Margaret Atwood has consistently refused to call her 1985 novel The Handmaid’s Tale a science fiction novel, insisting instead that it is speculative. “Science fiction has monsters and spaceships” she said, in an interview. “Speculative fiction could really happen.” Famously, she argued that the material she drew on for her dystopian nightmare were things that were really happening around the world. And, in a world where totalitarian governments are increasingly becoming a reality, could a new television adaptation come at a better or more relevant moment?
In a time where a totalitarian theocracy has overthrown the US government and created a new society named Gilead, fertile women are expected to become ‘handmaidens,’ bearing children to save the plummeting birth rate; effectively, they become “two-legged wombs.” One handmaiden, who has been named Offred (literally of-Fred, the man she has been assigned to) narrates this cruel new world, remembering her past life and exploring illegal relationships and an underground rebel movement, whilst trying not to be discovered or remain barren lest she be sent to become an ‘unwoman’ in the colonies, where she will be exposed to radiation poisoning and die.
Elisabeth Moss’s raw energy as Offred, communicating in the small ways that she can through minute facial expressions, body language and more overtly in voiceovers, reflects perfectly her dissident thoughts contrasted with terrifying obedience; similarly, Alexis Bledel as Ofglen reflects the distrust between the handmaidens, how one is forced to adopt a foreign persona and act before the law-enforcers of the Republic, the Eyes.
This adaptation, more than anything, reminds us that this is not science fiction. Constantly, we are prodded with realism – SBTRKT’s anthem Wildfire permeating pre-Gilead flashbacks, mentions of the apps Uber and Tinder – and this is done seamlessly, breaking the notoriety of TV flashbacks being clunky, instead making the past and present seem worringly interwoven. With title graphics that are starkly Tarantino-esque, we’re immediately signified with not only violence, but a modern world – block primary colours, harsh edges.
The scene where the handmaidens blame a woman for being gang raped is all too familiar in our climate of a shaming rhetoric; a third of people in the UK believe a woman who acts flirtatiously is blame for being raped, and over a quarter believe a woman is partly responsible for being raped if she wears sexy or revealing clothing or is drunk. Disgustingly, when the handmaidens mechanically bark “teach her a lesson, teach her a lesson, teach her a lesson” at the victim, we must question if we are really being that far flung from reality. Indeed, the potential for today’s political climate to develop into something more menacing like in Gilead, where Trump’s government is systematically attacking women’s reproductive rights, has not gone unnoticed, with activists dressing up as handmaids to defend reproductive rights in Missouri. The forced wearing of headpieces and being unable to travel without an escort is worryingly reminiscent of Saudi Arabia’s guardianship system also.

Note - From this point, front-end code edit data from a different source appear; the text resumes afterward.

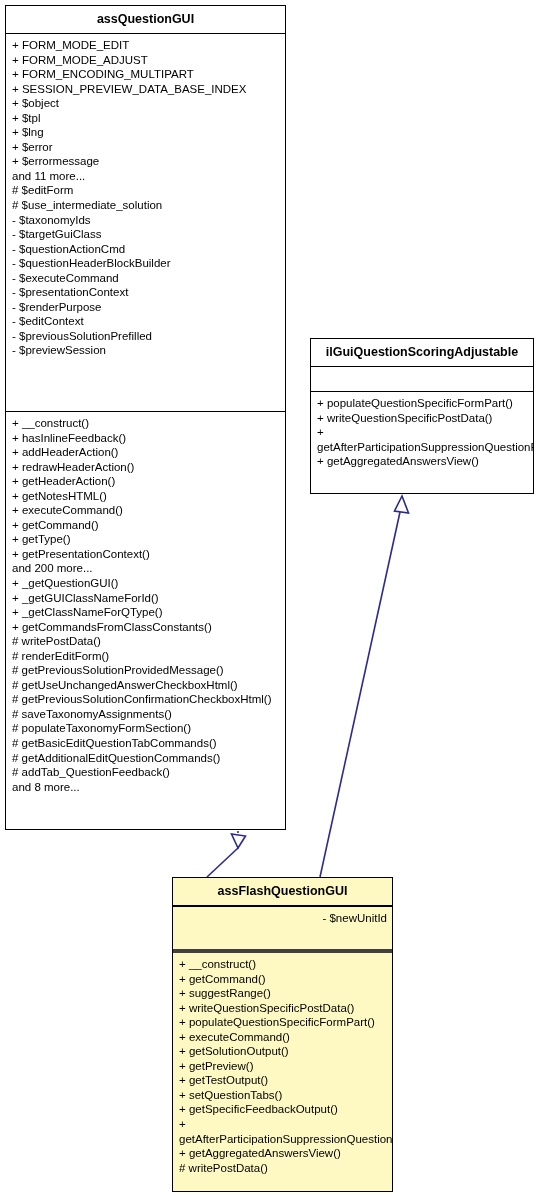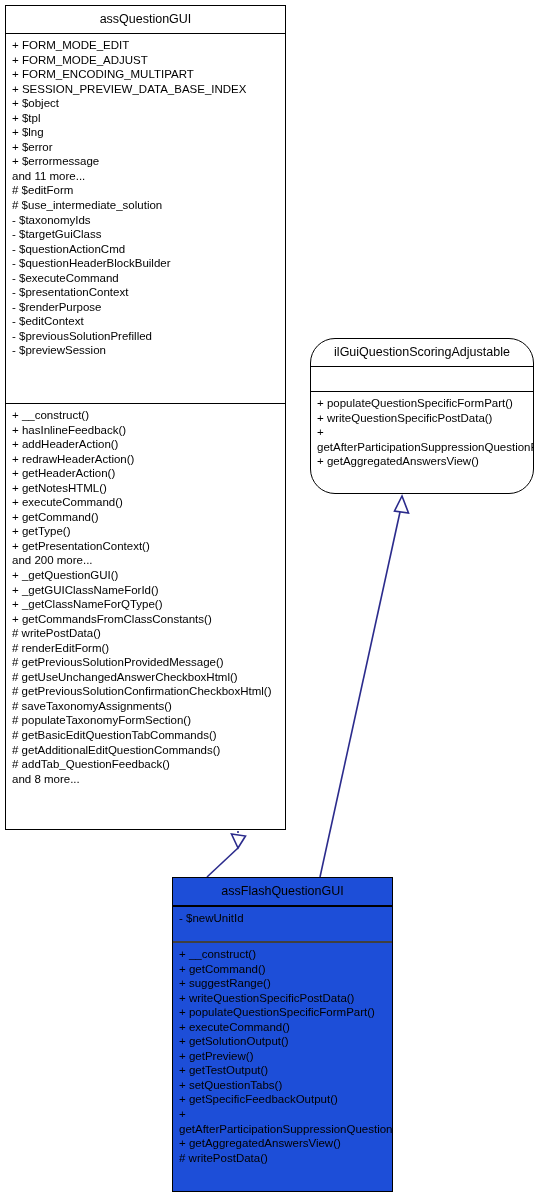--- a/index.html
+++ b/index.html
@@ -47,6 +47,7 @@
     padding: 6px 4px 6px 4px;
     border-bottom: 1px solid #000000;
     white-space: nowrap;
+    font-weight: bold;
   }
   .uml-box.filled .box-header {
     border-bottom: 2px solid #000000;

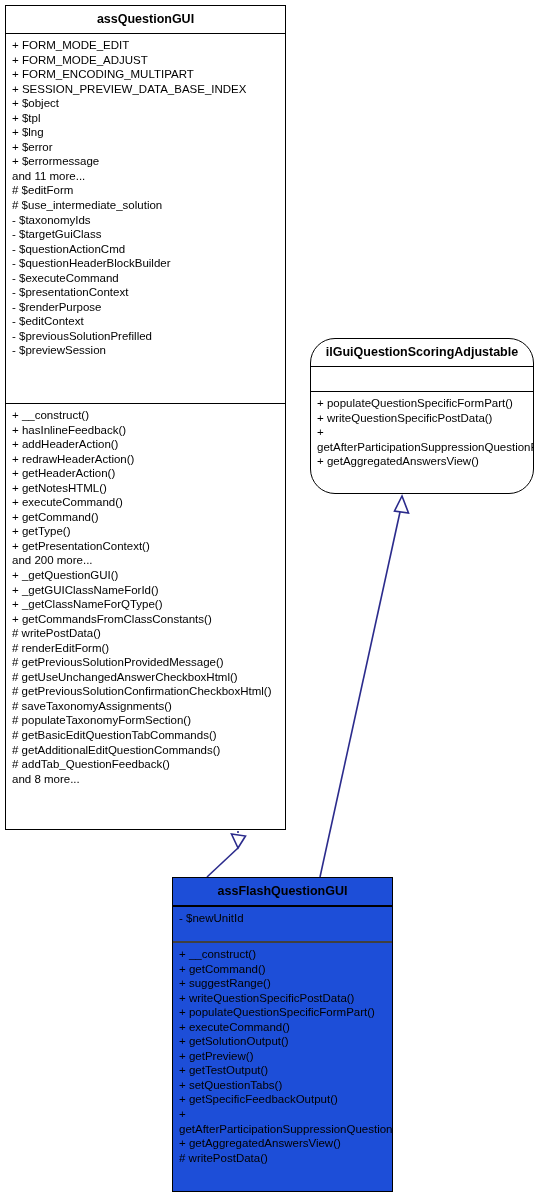--- a/index.html
+++ b/index.html
@@ -53,7 +53,7 @@
     border-bottom: 2px solid #000000;
   }
   .compartment {
-    padding: 4px 5px 4px 6px;
+    padding: 4px 5px 12px 6px;
     font-size: 11.5px;
     line-height: 14.55px;
   }

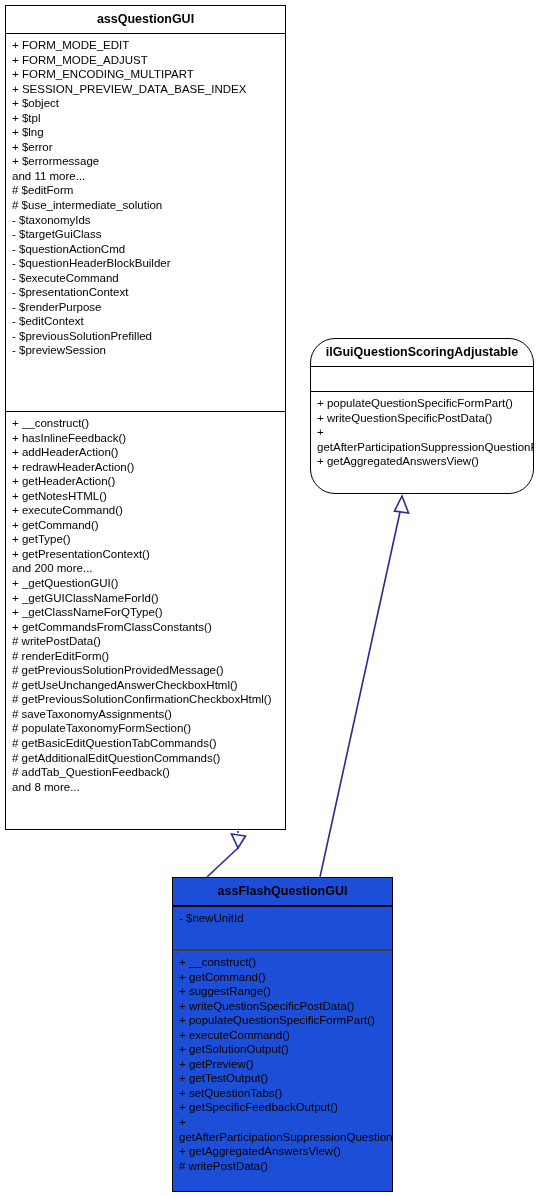--- a/index.html
+++ b/index.html
@@ -77,7 +77,7 @@
     left: 5px; top: 5px; width: 281px; height: 825px;
   }
   #box-ilGuiQuestionScoringAdjustable {
-    left: 310px; top: 338px; width: 224px; height: 156px; border-radius: 25px;
+    left: 310px; top: 338px; width: 224px; height: 156px;
   }
   #box-assFlashQuestionGUI {
     left: 172px; top: 877px; width: 221px; height: 315px;

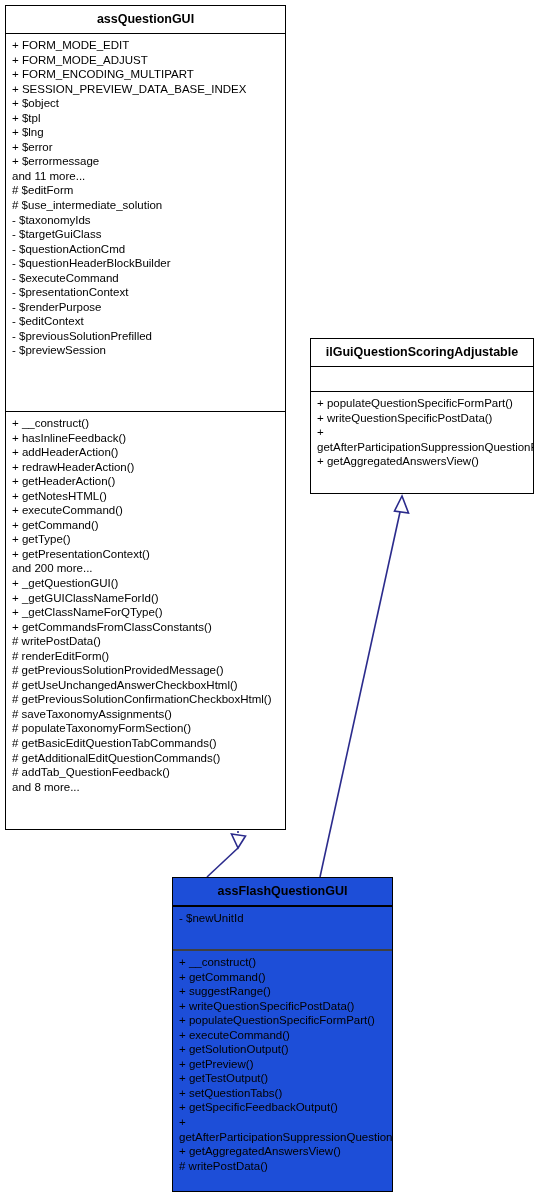--- a/index.html
+++ b/index.html
@@ -37,7 +37,7 @@
     overflow: hidden;
   }
   .uml-box.filled {
-    background: #1d4ed8;
+    background: #fef9c3;
     border: 1px solid #000000;
   }
   .box-header {

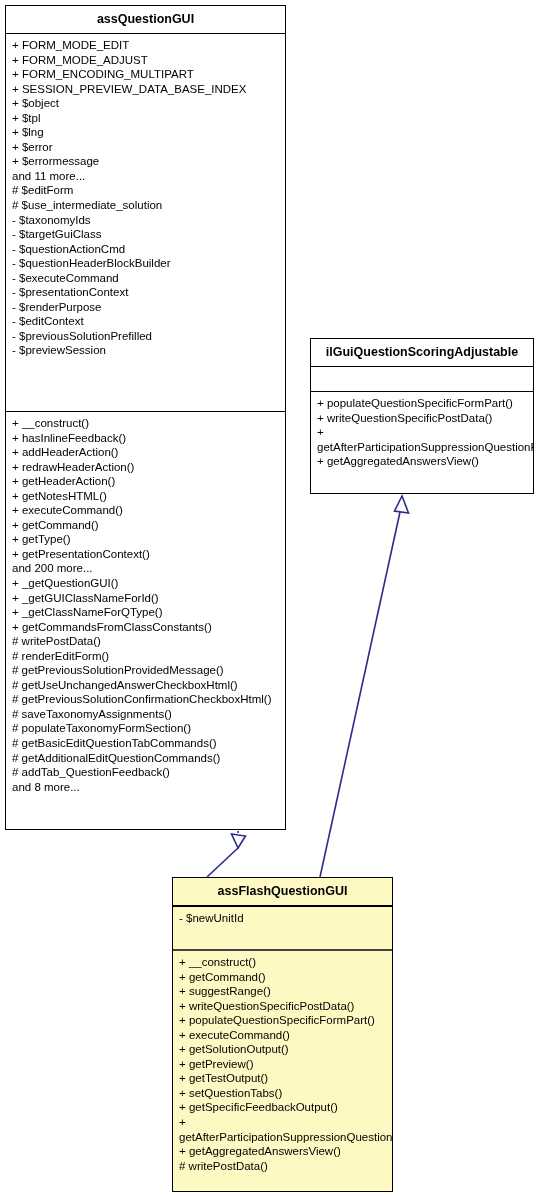--- a/index.html
+++ b/index.html
@@ -61,7 +61,8 @@
     border-bottom: 1px solid #000000;
   }
   .uml-box.filled .compartment.attrs {
-    border-bottom: 2px solid #404040;
+    border-bottom: 4px solid #404040;
+    text-align: right;
   }
   .compartment.empty-attrs {
     height: 18px;

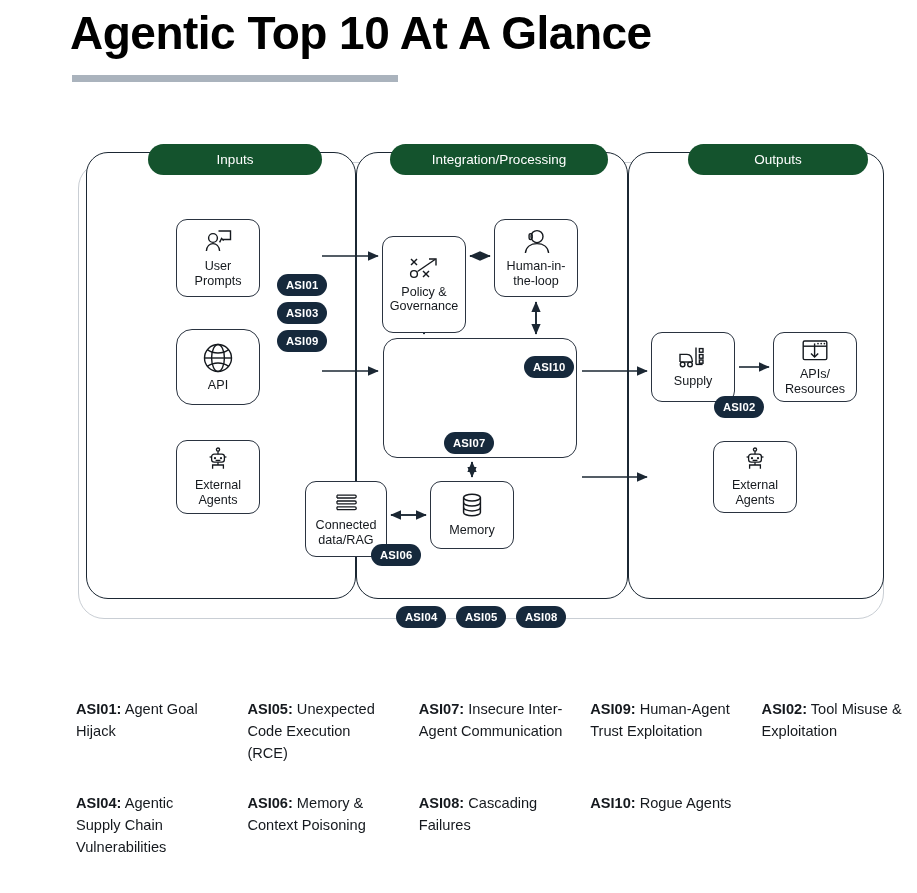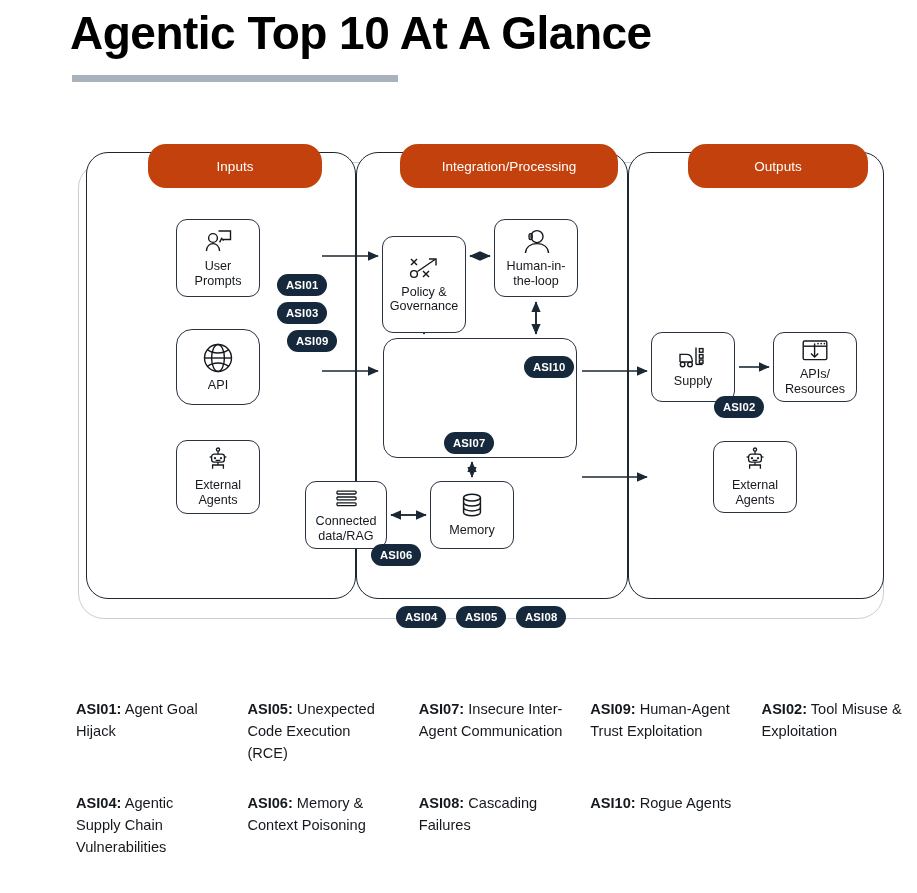--- a/index.html
+++ b/index.html
@@ -39,10 +39,10 @@
 
   
   .panel-pill{
-    position:absolute;background:#c2410c;color:#ffffff;
+    position:absolute;background:#14532d;color:#ffffff;
     border-radius:18px;font-size:13.5px;
     display:flex;align-items:center;justify-content:center;
-    height:44px;white-space:nowrap;padding:0 18px;
+    height:31px;white-space:nowrap;padding:0 18px;
     z-index:6;
   }
   #pill-inputs{left:148px;top:144px;width:138px;}

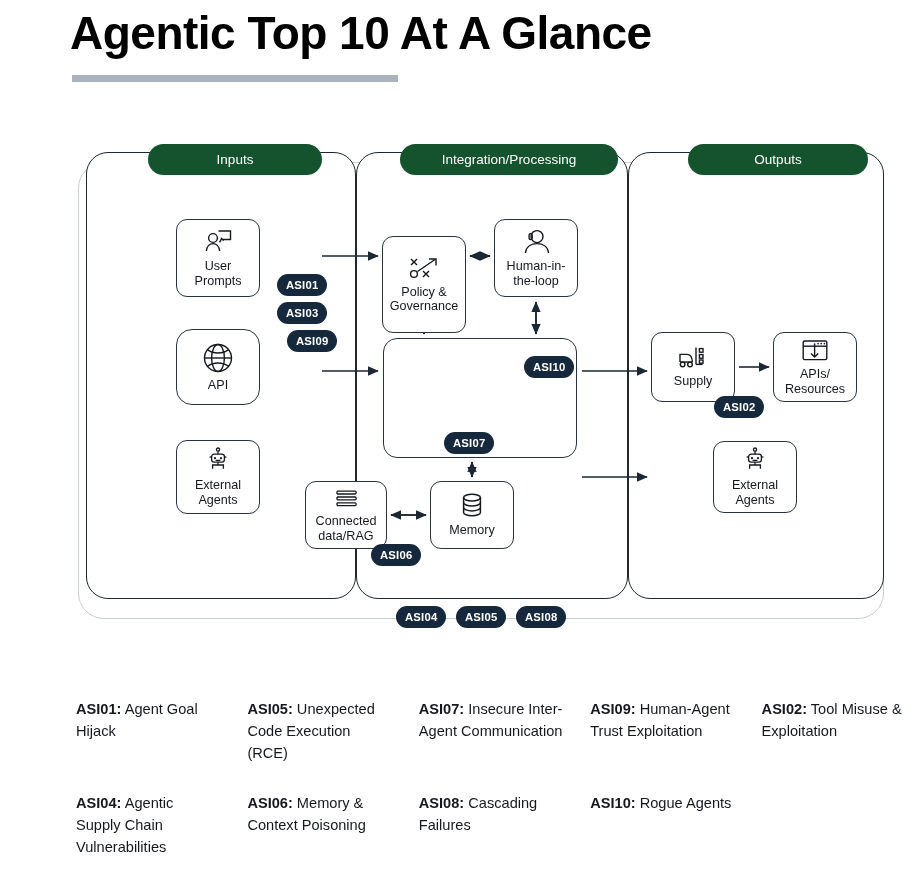--- a/index.html
+++ b/index.html
@@ -46,7 +46,7 @@
     z-index:6;
   }
   #pill-inputs{left:148px;top:144px;width:138px;}
-  #pill-integration{left:400px;top:144px;width:182px;}
+  #pill-integration{left:390px;top:144px;width:182px;}
   #pill-outputs{left:688px;top:144px;width:144px;}
 
   

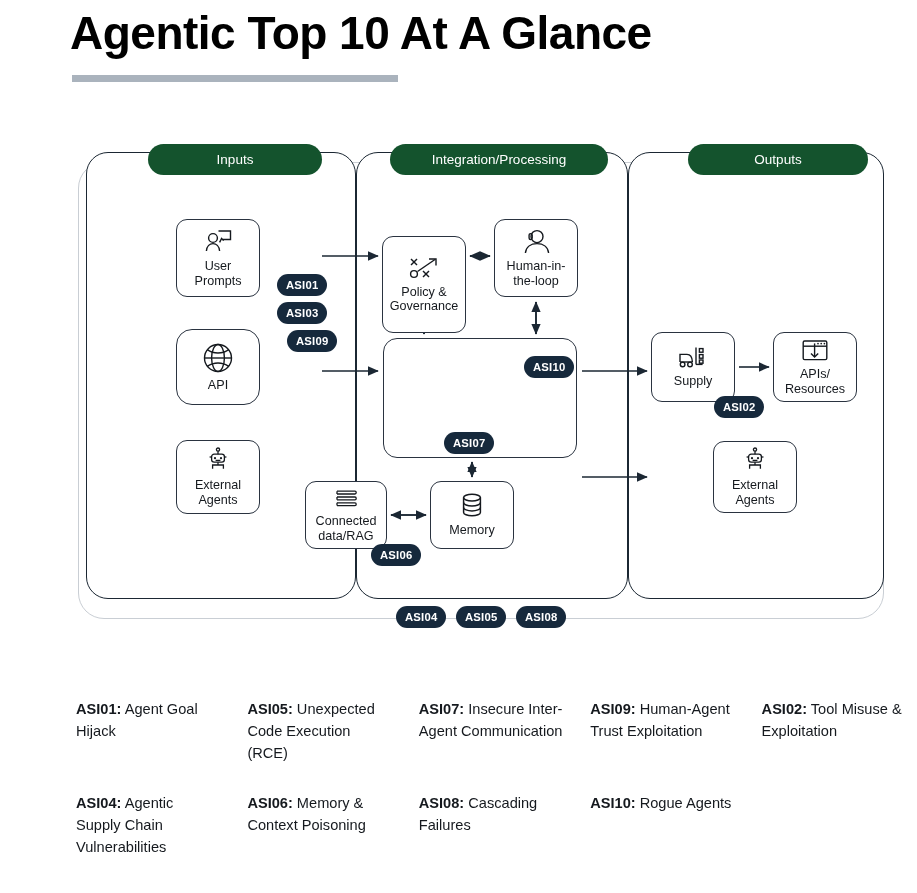--- a/index.html
+++ b/index.html
@@ -101,7 +101,7 @@
   }
   #badge-asi01{left:277px;top:274px;}
   #badge-asi03{left:277px;top:302px;}
-  #badge-asi09{left:287px;top:330px;}
+  #badge-asi09{left:277px;top:330px;}
   #badge-asi10{left:524px;top:356px;}
   #badge-asi07{left:444px;top:432px;}
   #badge-asi06{left:371px;top:544px;}

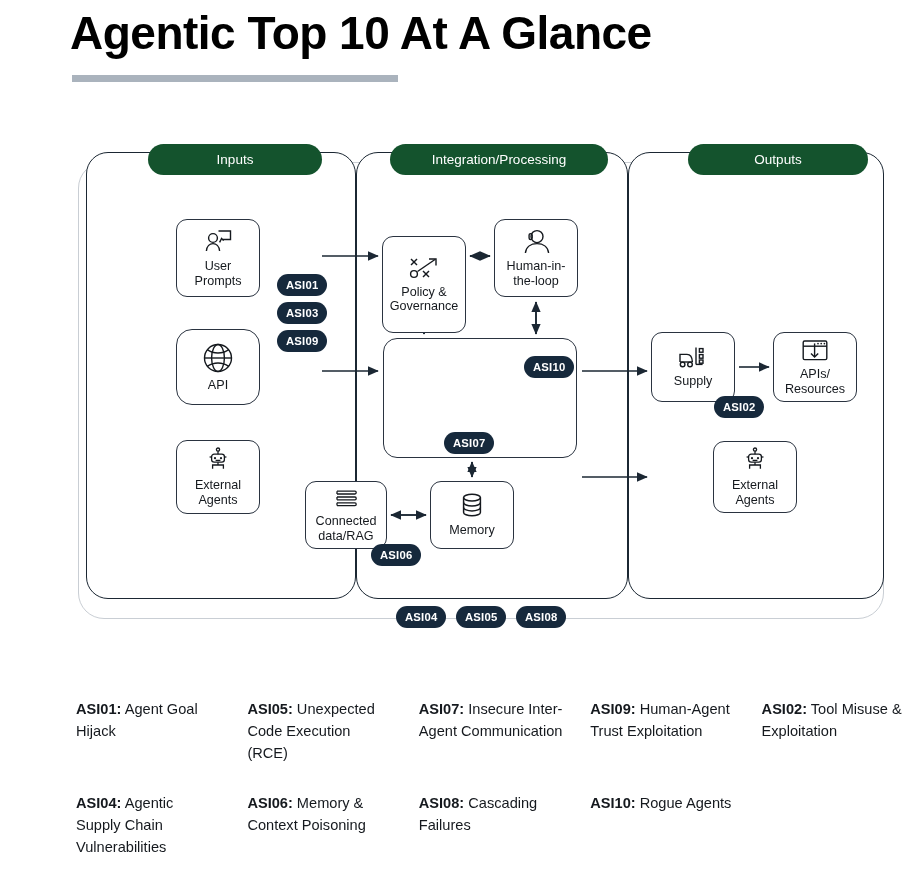--- a/index.html
+++ b/index.html
@@ -68,7 +68,7 @@
 
   #node-policy{left:382px;top:236px;width:84px;height:97px;}
   #node-hitl{left:494px;top:219px;width:84px;height:78px;}
-  #node-connected{left:305px;top:481px;width:82px;height:68px;}
+  #node-connected{left:305px;top:481px;width:82px;height:76px;}
   #node-memory{left:430px;top:481px;width:84px;height:68px;}
 
   #node-tools{left:651px;top:332px;width:84px;height:70px;}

Clearly, Atwood’s world poses many difficulties to be shown onscreen; last night’s episode was a wonderful, if grotesque, introduction, with many viewers being “traumatised,” branding it “too disturbing,” yet simultaneously celebrating its unflinching portrayal of Atwood’s shocking novel. With it being a ten-part series, it will be interesting to see how the narrative develops; whether it will continue its theme of reminding us that this could really happen, or turn instead to the perhaps easier route of sensationalism. One thing is for sure – it won’t be a relaxing watch.